Problem >>
Only one span of the listing below should come back. It runs from the line with "of a Season." through the line with "subclass of Room.", and each of its lines must be reproduced exactly.
Data Block Start
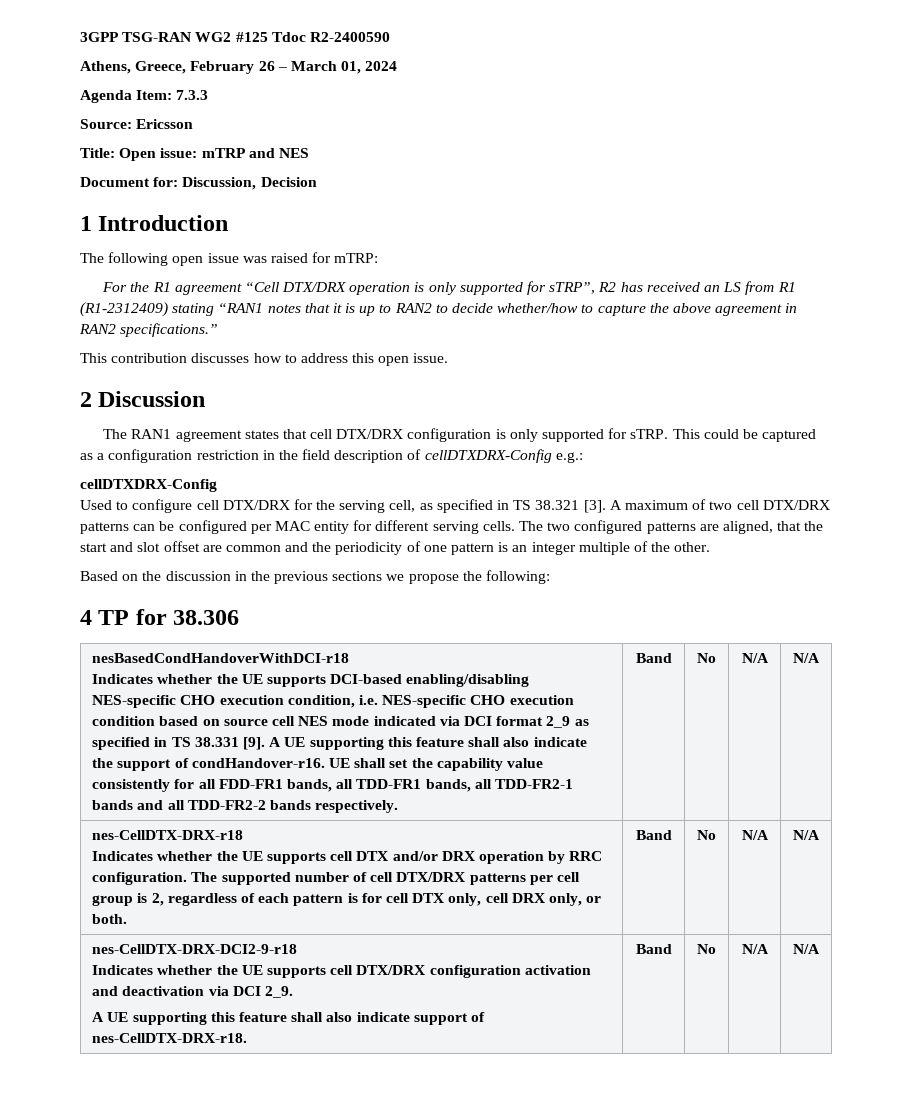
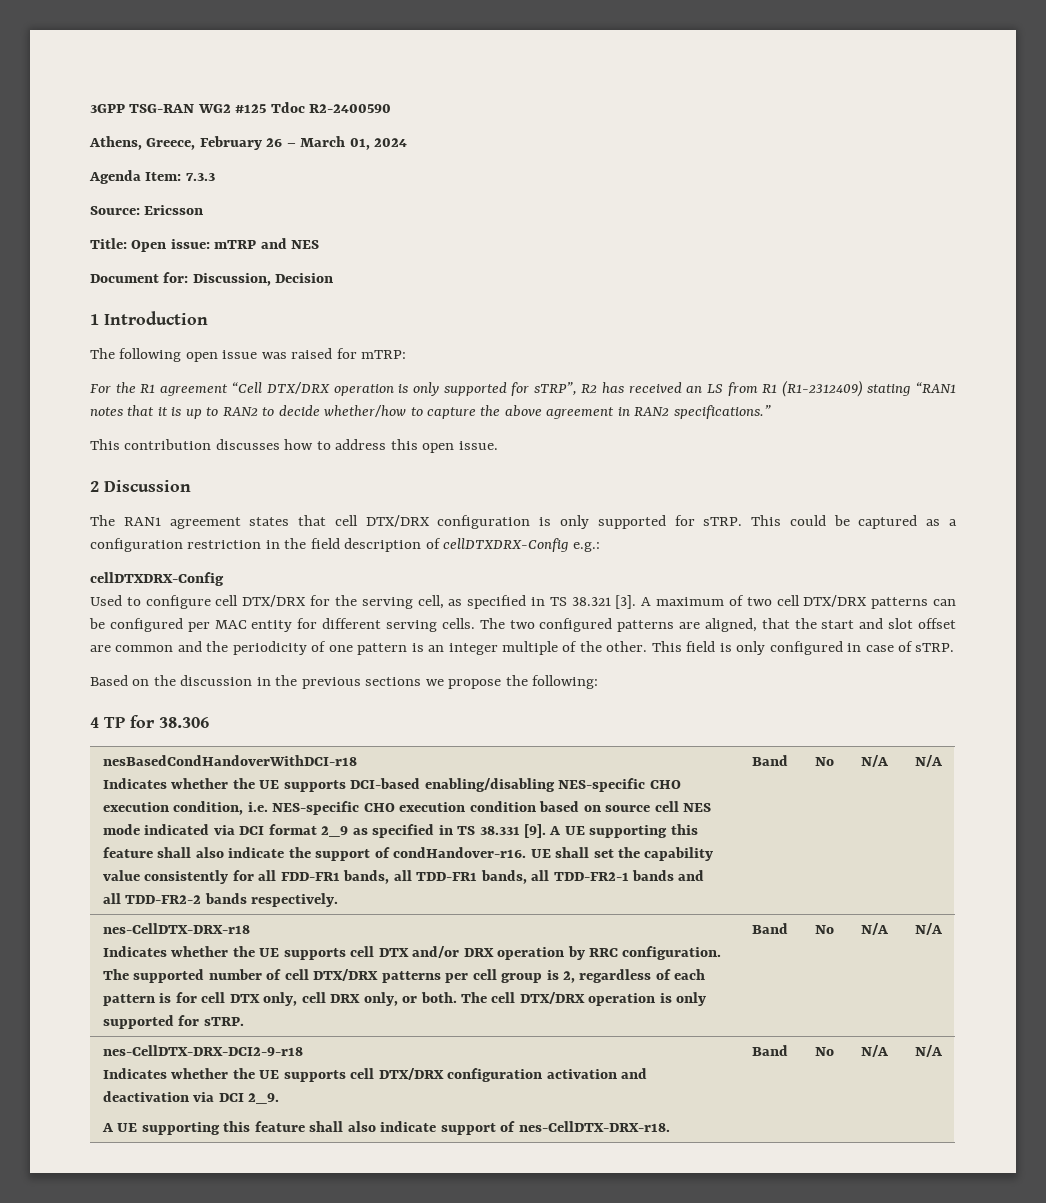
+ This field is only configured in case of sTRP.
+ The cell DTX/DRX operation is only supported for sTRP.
Data Block End
Data Block Start
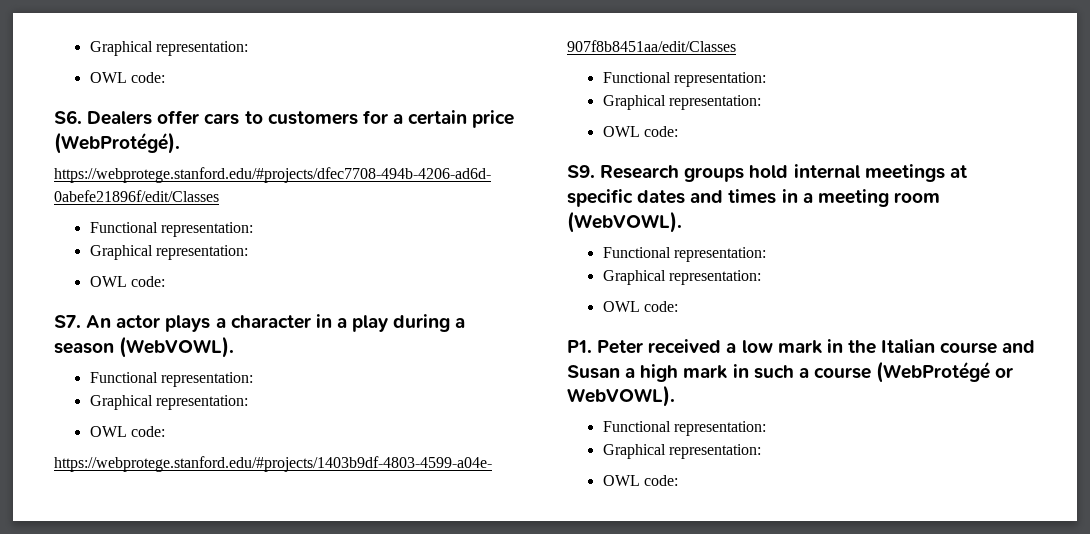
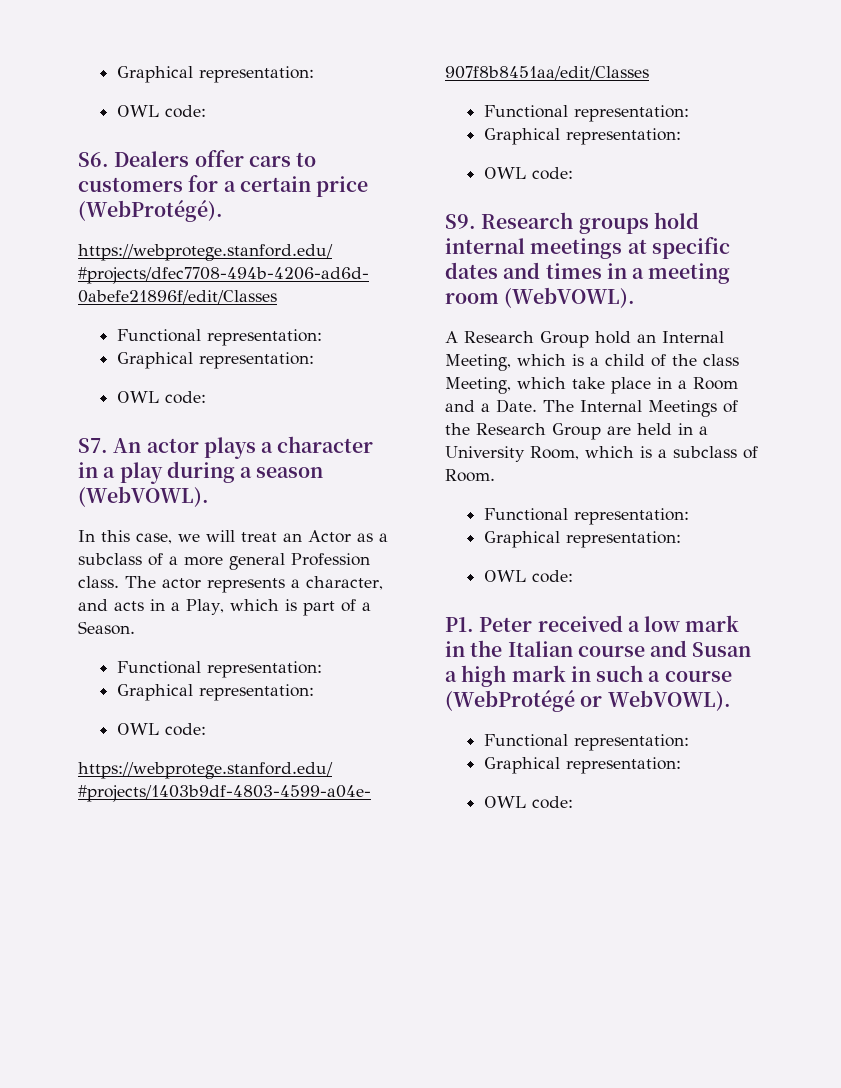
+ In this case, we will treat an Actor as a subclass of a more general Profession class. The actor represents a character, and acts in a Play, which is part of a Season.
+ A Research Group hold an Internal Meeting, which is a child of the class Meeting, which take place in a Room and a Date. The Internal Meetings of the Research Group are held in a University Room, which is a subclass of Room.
Data Block End
Data Block Start
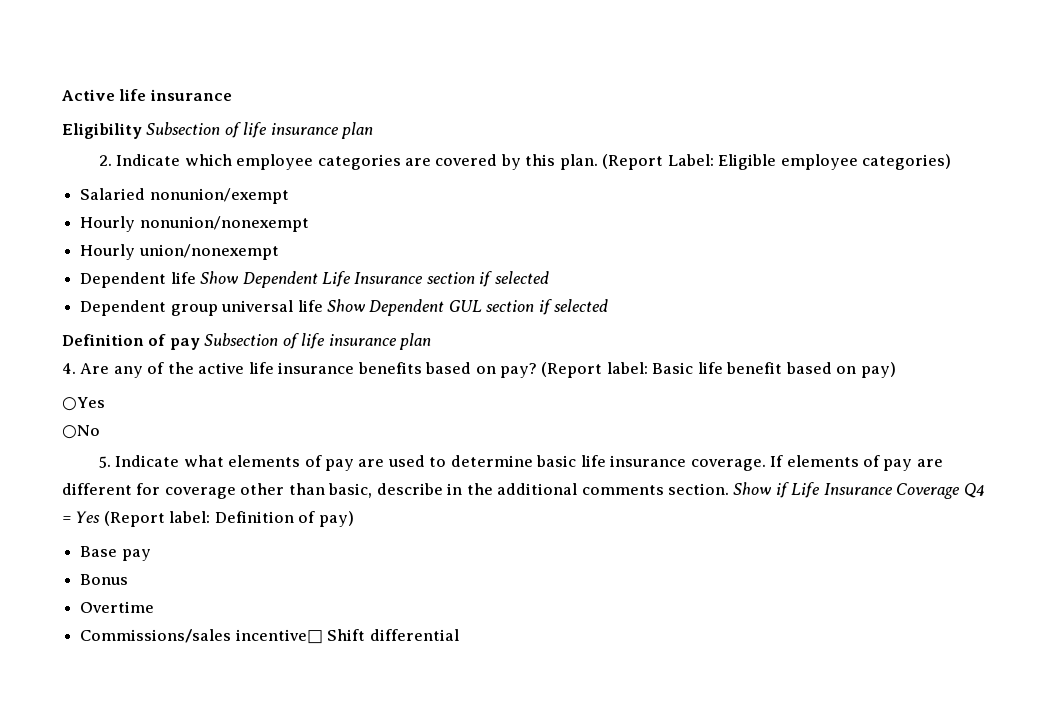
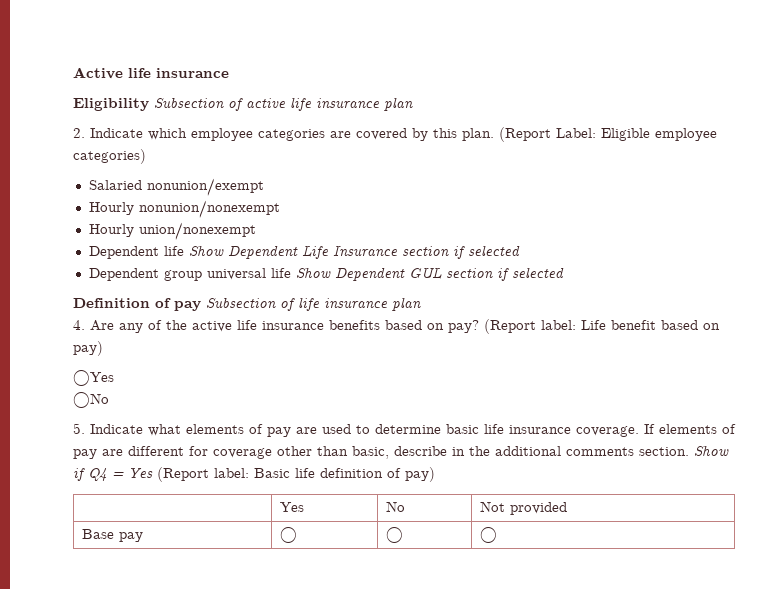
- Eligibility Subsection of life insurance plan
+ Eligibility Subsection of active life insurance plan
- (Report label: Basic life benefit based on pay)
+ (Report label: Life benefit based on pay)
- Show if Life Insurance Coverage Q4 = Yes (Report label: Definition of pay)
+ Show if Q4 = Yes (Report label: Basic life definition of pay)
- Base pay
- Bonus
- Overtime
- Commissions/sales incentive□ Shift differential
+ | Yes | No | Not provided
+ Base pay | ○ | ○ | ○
Data Block End
Answer for this exercise >>
+ In this case, we will treat an Actor as a subclass of a more general Profession class. The actor represents a character, and acts in a Play, which is part of a Season.
+ A Research Group hold an Internal Meeting, which is a child of the class Meeting, which take place in a Room and a Date. The Internal Meetings of the Research Group are held in a University Room, which is a subclass of Room.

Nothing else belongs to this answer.